Guy Peppin - Artist Statement 2008
Fragminis: (Latin, noun) a breaking; fragments, remains, ruins.
This year through a process of experimentation I have let go of the more literal and pictorial modes of representation, moving into the crossroads of abstraction. Ideas of the promise of ruin, the uncanny, material diffusion, destruction and iconoclasm are at the forefront of my work, which deals with dispersion, erasure and memory. I am engaged with the exploration of the material relationships involved in creation and destruction, re-interlacing image making and image breaking.
I have come to believe that in every good work of art there is a hint of decay, and without this element of vanitas, art is kitsch, or sentimental; as the author Henry James wrote in Italian hours: "To delight in the aspects of sentient ruin might appear a heartless pastime, and the pleasure I confess, shows a note of perversity."
I am dealing with the play of traditional, rational grid structure against imaginative colour and inexpert craft, this is the classical dialectic in the history of thought: reason vs. passion, head vs. heart, tension vs. release, id vs. superego, Apollonian vs. Dionysian. Using a loose grid I am developing a personal practice of studying the effects of permanence eroded by change, time and breaking down which is inherent in nature.
My work is something like nomadic textiles in that it is unconstrained and unframed, reminiscent of indigenous craft and in its authenticity and therefore versatile, but reliant on hanging.

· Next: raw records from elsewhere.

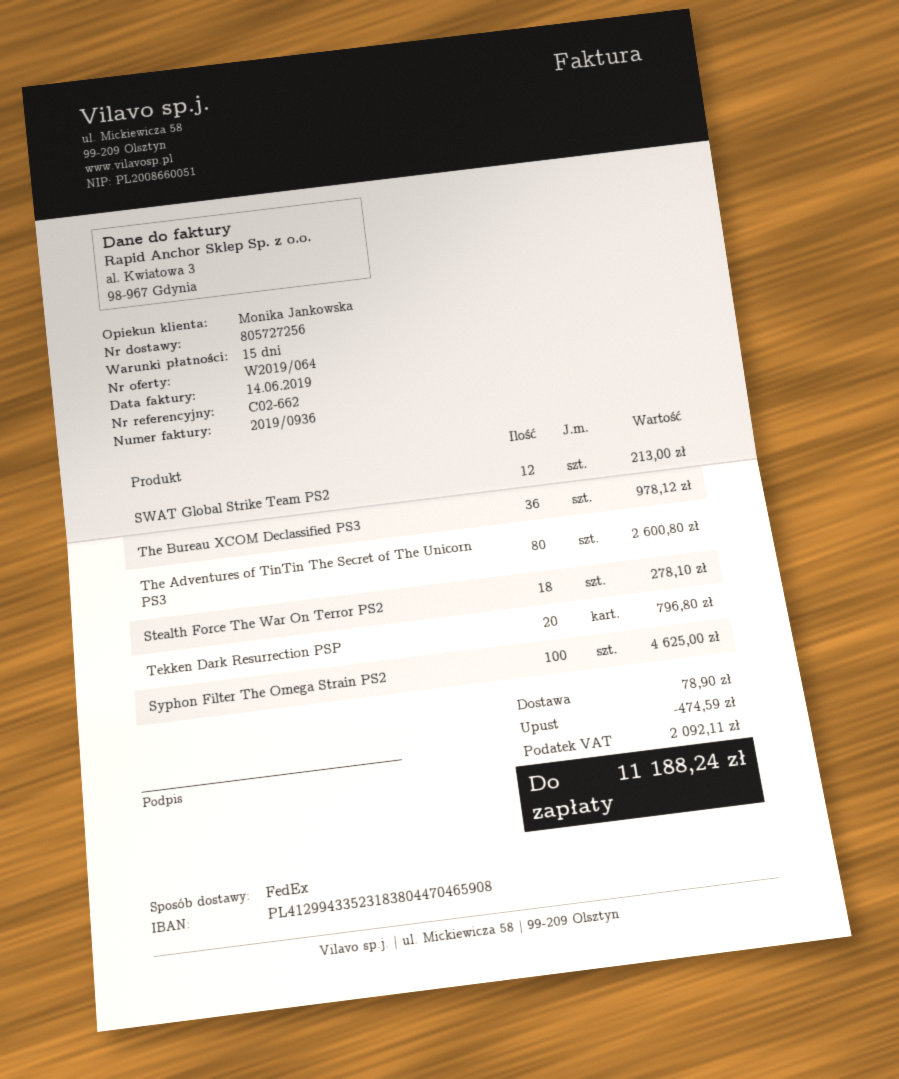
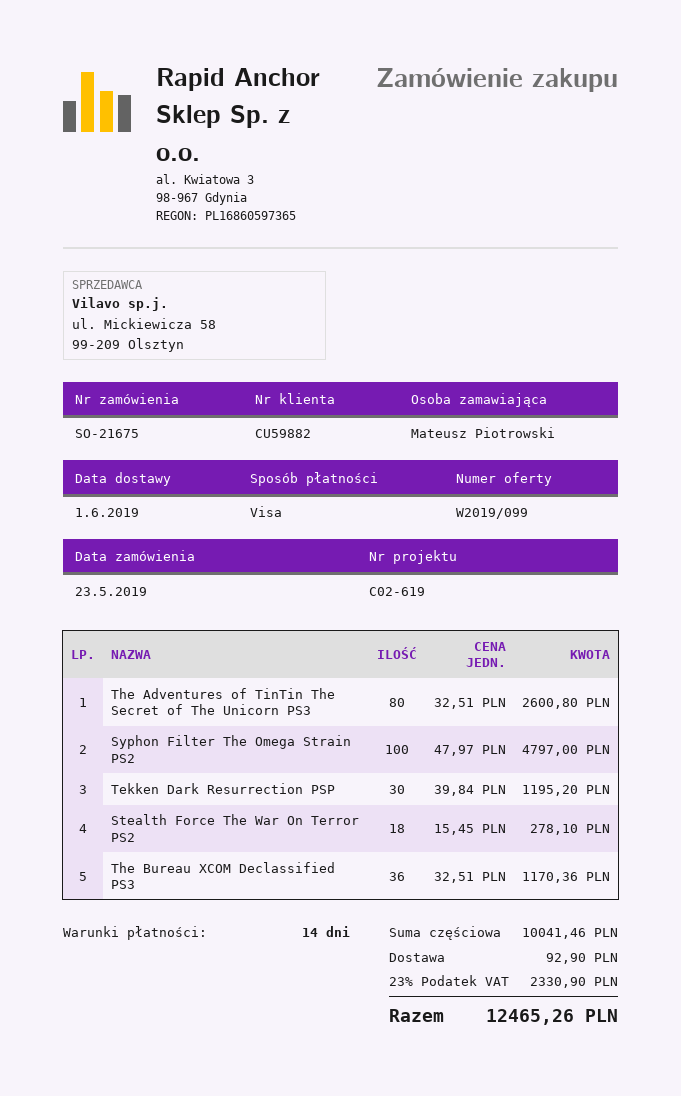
quote number: W2019/064 -> W2019/099
payment terms: 15 days -> 14 days
reference: C02-662 -> C02-619
SWAT Global Strike Team PS2: 12 for 213.00 -> none
The Bureau XCOM Declassified PS3: 36 for 978.12 -> 36 for 1170.36
Tekken Dark Resurrection PSP: 20 for 796.80 -> 30 for 1195.20
Syphon Filter The Omega Strain PS2: 100 for 4625.00 -> 100 for 4797.00
discount: 474.59 -> none
shipping: 78.90 -> 92.90
tax: 2092.11 -> 2330.90
total: 11188.24 -> 12465.26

I would like to make art that presents itself as anonymous, an art larger then myself, almost architectural. with the artist disappearing behind the work.
I want to express deep emotions through simple forms or colour poems that take us beyond the forms of everyday life. I see my work as an invitation to a conversation, a dialogue through colours and forms, talking of regularity and irregularity, marriage and divorce, harmony and disharmony, unity and separation, community and isolation, spiritual energy and sensuality, but also uncertainty as to what they are and what they mean. I have explored and dispensed with pictorial modes of representation in a similar way to the artists Sean Scully and Ellsworth Kelly. Sean Scully said: These things are not beautiful relatively, like other things, but always and naturally and absolutely."
My work has become a compression of form, edge, weight and colour. The verging stripes of architectonic canvas have become more physical and more honest, my geometry and colour has become more intense, with torn nervous edges. I have been making assemblages of different paintings torn into strips, these were reshuffled and reassembled. The planarity and of these stripes creates a moment of visual tension, where the conflict of mark and linear field is read by the viewer, who is exposed to liminal thresholds with which we read the fragmentation.
The challenge in the conception of these works was to be classical without being classicist and timeless, without being aloof. My work is now concentrating on making without being ritualistic, and connected to natural materials without fetishising them. Within this process randomness; arbitrary relationships and automatism are at work.
Having come from a background that is very embracing of technology, I see making art in this manner as a personal antidote to the increasingly depersonalising nature of our contemporary society. The flatter and more seductive the digital screen, the more I want to make human, natural surfaces; with joy, awe, delicacy, texture, vigour and power.